From Organic Design wiki
Revision as of 11:07, 10 May 2007 by Rob (talk | contribs)

Overview

Distributed hash tables (DHTs) are a class of decentralized distributed systems that provide a lookup service similar to a hash table: (name, value) pairs are stored in the DHT, and any participating node can efficiently retrieve the value associated with a given name. Responsibility for maintaining the mapping from names to values is distributed among the nodes, in such a way that a change in the set of participants causes a minimal amount of disruption. This allows DHTs to scale to extremely large numbers of nodes and to handle continual node arrivals, departures, and failures.

DHTs form an infrastructure that can be used to build more complex services, such as distributed file systems, p2p file sharing and content distribution systems, cooperative web caching, multicast, anycast, domain name services, and instant messaging. Applications that use DHTs include BitTorrent, Overnet, YaCy, and the Coral Content Distribution Network.

The Kademlia DHT

Kademlia is a distributed hash table for decentralized peer to peer networks designed by Petar Maymounkov and David Mazières. It specifies the structure of the network and how the exchange of information has to take place through network node lookups. Kademlia nodes communicate among themselves using the UDP. Over an existing network, a new virtual or overlay network is created in which each node is identified by a number or node ID. The node ID serves not only as a nodes identification, but the Kademlia algorithm uses it to locate values (usually file hashes or keywords). In fact, the node ID provides a direct map to file hashes.

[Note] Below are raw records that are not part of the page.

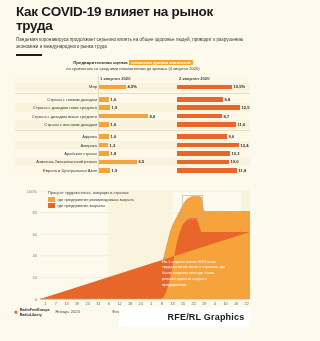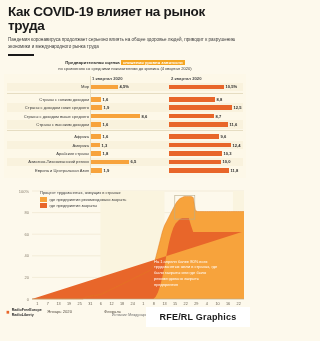--- a/index.html
+++ b/index.html
@@ -4,21 +4,21 @@
 <style>
   html,body{margin:0;padding:0;}
   body{
     width:250px;height:341px;
     background:#fdf9ec;
     font-family:"Liberation Sans", sans-serif;
     color:#2b2b2b;
     overflow:hidden;
     position:relative;
   }
-  .page{width:250px;height:327px;position:relative;background:#fdf9ec;}
+  .page{width:250px;height:327px;position:relative;background:#fdf9ec;margin-left:8px;}
 
   
   .header{padding:5px 8px 0 8px;}
   .title{
     font-size:13.5px;font-weight:bold;line-height:1.05;
     color:#1a1a1a;letter-spacing:-0.3px;margin:0 0 3px 0;
   }
   .subtitle{font-size:4.6px;line-height:1.55;color:#3a3a3a;margin:0;}
   .rule{width:26px;height:2px;background:#1a1a1a;margin:3px 0 0 0;}
 
@@ -69,21 +69,21 @@
 
   
   .footer{position:absolute;left:0;bottom:0;width:250px;height:26px;}
   .logo{position:absolute;left:6px;top:6px;display:flex;align-items:center;}
   .logomark{color:#e8662a;font-size:11px;line-height:1;margin-right:2px;}
   .logotext{font-size:3.6px;font-weight:bold;line-height:1.25;color:#2b2b2b;}
   .credit{position:absolute;left:112px;top:12px;font-size:3.4px;color:#6a6a6a;}
   .rfebadge{
     position:absolute;right:0;bottom:0;width:104px;height:20px;
     background:#ffffff;display:flex;align-items:center;justify-content:center;
-    font-size:9px;font-weight:bold;color:#1a1a1a;letter-spacing:0.2px;
+    font-size:9px;font-weight:bold;color:#1a1a1a;letter-spacing:0.2px;padding-left:35px;
   }
 </style>
 </head>
 <body>
 
 <div class="page">
 
   <div class="header">
     <div class="title">Как COVID-19 влияет на рынок труда</div>
     <div class="subtitle">Пандемия коронавируса продолжает серьезно влиять на общее здоровье людей, приводит к разрушению экономики и международного рынка труда</div>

When searching for some value, the algorithm explores the network in several steps. Each step approaches the key until the contacted node returns the value or no more closer nodes are found. Like many other DHTs, Kademlia contacts only [math]O(\log n)[/math] (see Big O notation) nodes during the search out of a total of [math]n[/math] nodes in the system.

Further advantages are found particularly in the decentralized structure, which clearly increases the resistance against a denial of service attack. Even if a whole set of nodes are flooded, this will have limited effect on network availability, which will recover itself by knitting the network around these "holes".